Entries taken from a collection:
....

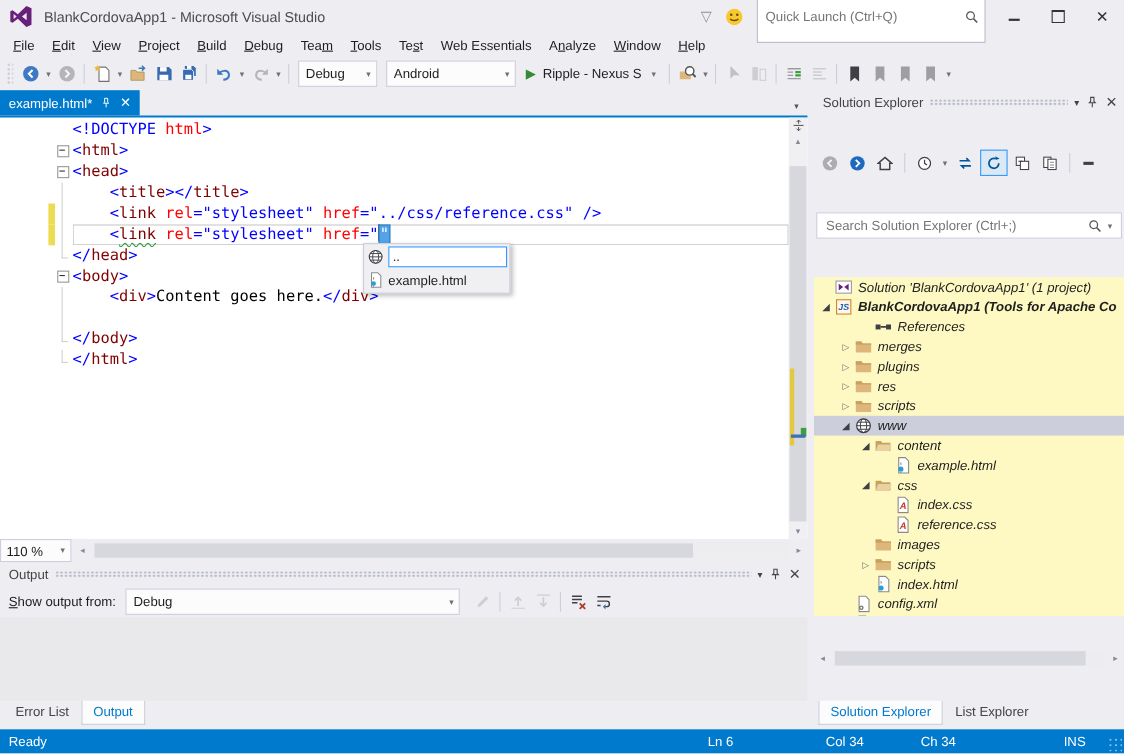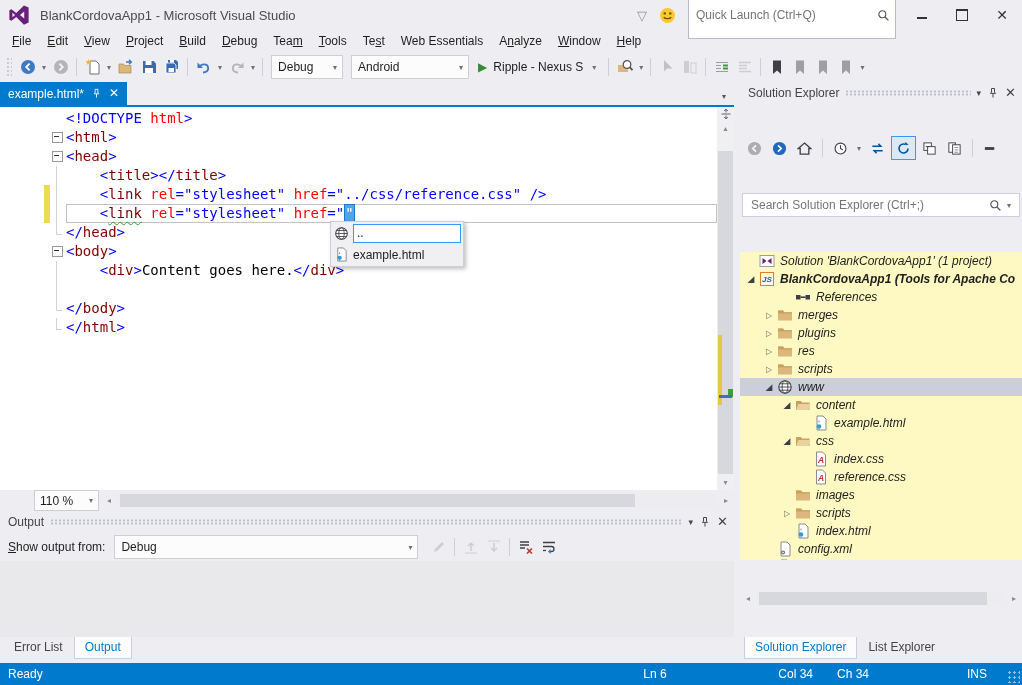--- a/index.html
+++ b/index.html
@@ -83,7 +83,7 @@
   .mk-b{position:absolute;left:2px;right:2px;top:244px;height:3px;background:#3E6FB8;}
   .mk-g{position:absolute;right:1px;width:5px;top:238px;height:8px;background:#3E9E3E;}
   
-  .editor-bottom{height:21px;display:flex;align-items:center;background:#EEEEF2;padding-left:34px;}
+  .editor-bottom{height:21px;display:flex;align-items:center;background:#EEEEF2;}
   .zoom-combo{width:58px;height:19px;border:1px solid #CCCEDB;background:#FCFCFC;display:flex;align-items:center;padding-left:5px;margin-right:2px;}
   .hs-a{width:16px;text-align:center;font-size:8px;color:#868999;}
   .hs-track{flex:1;height:15px;background:#EDEDF0;position:relative;margin:0 1px;}

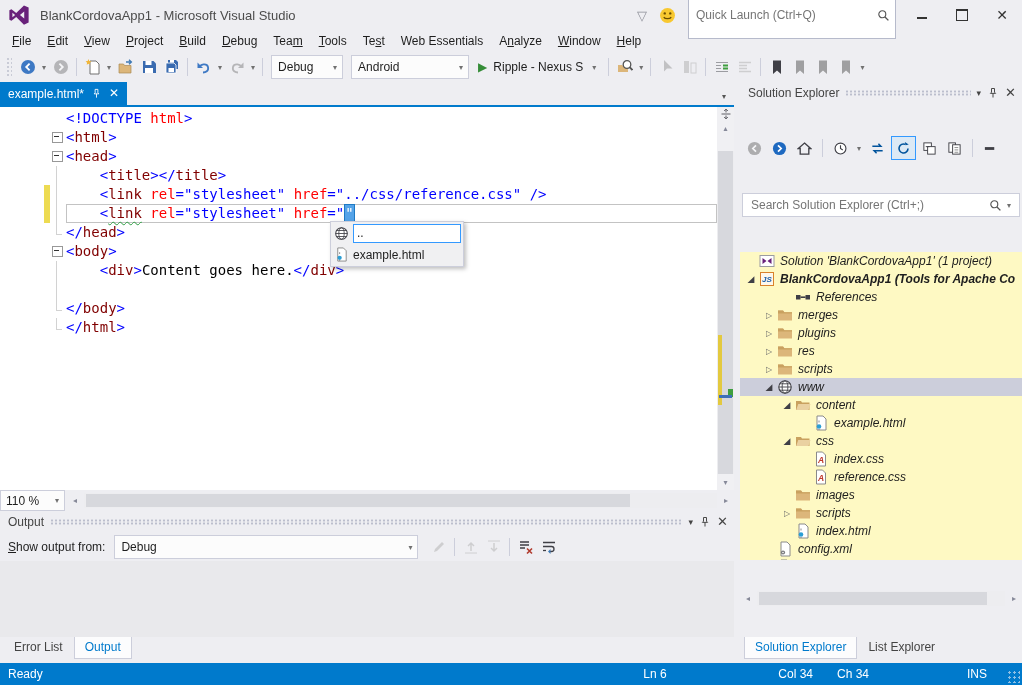--- a/index.html
+++ b/index.html
@@ -123,7 +123,7 @@
   .sb{position:absolute;top:4px;}
   .sb-ready{left:8px;}
   .sb-ln{left:610px;width:90px;text-align:center;}
-  .sb-col{left:723px;width:90px;text-align:right;}
+  .sb-col{left:723px;width:90px;text-align:center;}
   .sb-ch{left:808px;width:90px;text-align:center;}
   .sb-ins{left:932px;width:90px;text-align:center;}
   .sb-grip{position:absolute;right:2px;bottom:2px;width:13px;height:13px;background-image:radial-gradient(circle,#8FC0E4 1.1px,transparent 1.3px);background-size:5px 5px;}

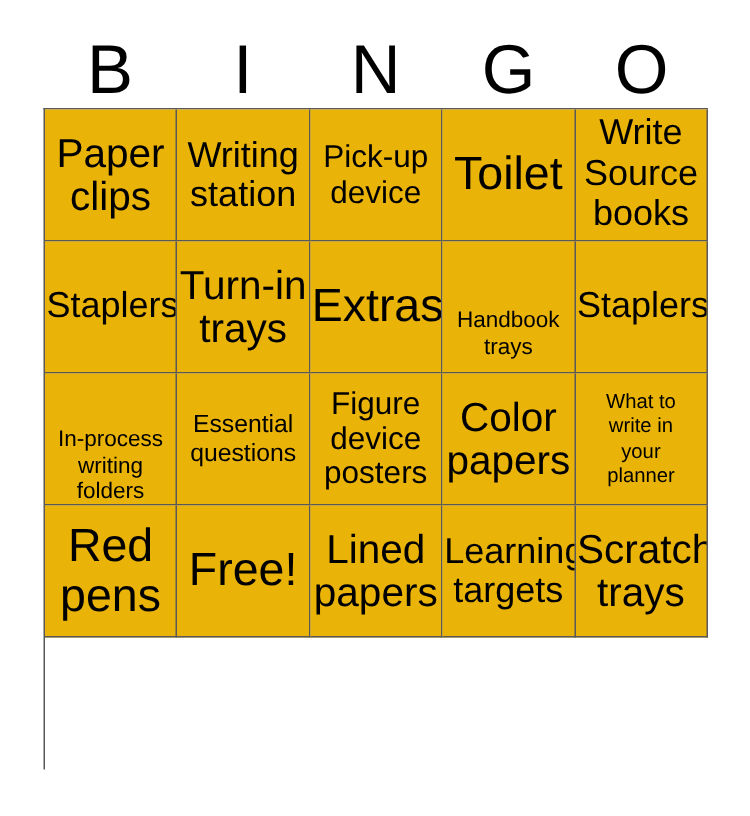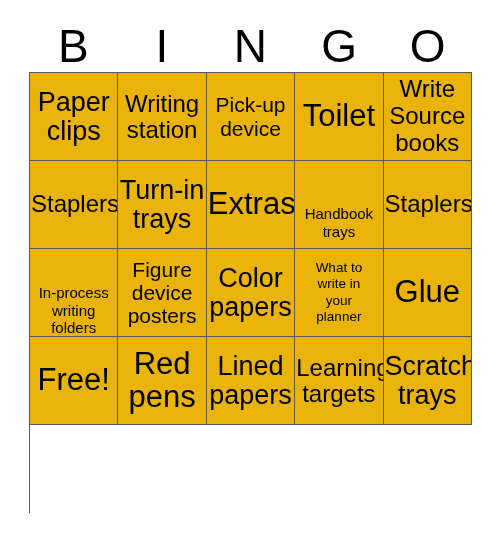--- a/index.html
+++ b/index.html
@@ -147,6 +147,10 @@
 folders</span>
       </div>
       <div class="cell">
+        <span class="cell-text fs-sm">Essential
+questions</span>
+      </div>
+      <div class="cell">
         <span class="cell-text fs-ml">Figure
 device
 posters</span>

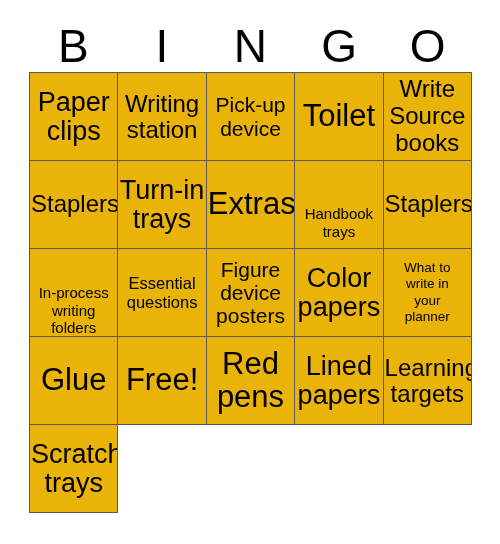--- a/index.html
+++ b/index.html
@@ -166,9 +166,6 @@
 planner</span>
       </div>
       <div class="cell">
-        <span class="cell-text fs-xxl">Glue</span>
-      </div>
-      <div class="cell">
         <span class="cell-text fs-xxl">Free!</span>
       </div>
       <div class="cell">

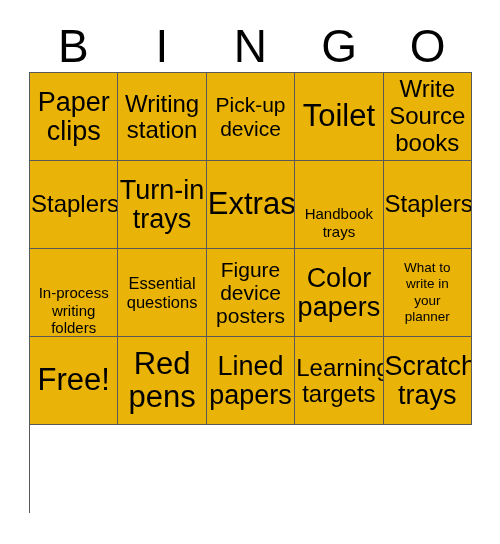--- a/index.html
+++ b/index.html
@@ -166,11 +166,11 @@
 planner</span>
       </div>
       <div class="cell">
-        <span class="cell-text fs-xxl">Free!</span>
+        <span class="cell-text fs-xxl">Red
+pens</span>
       </div>
       <div class="cell">
-        <span class="cell-text fs-xxl">Red
-pens</span>
+        <span class="cell-text fs-xxl">Free!</span>
       </div>
       <div class="cell">
         <span class="cell-text fs-xl">Lined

....

If a line above contains the word "absolute", list it.

Solution to this exercise:
   .mk-b{position:absolute;left:2px;right:2px;top:244px;height:3px;background:#3E6FB8;}
   .mk-g{position:absolute;right:1px;width:5px;top:238px;height:8px;background:#3E9E3E;}
   .sb{position:absolute;top:4px;}
   .sb-grip{position:absolute;right:2px;bottom:2px;width:13px;height:13px;background-image:radial-gradient(circle,#8FC0E4 1.1px,transparent 1.3px);background-size:5px 5px;}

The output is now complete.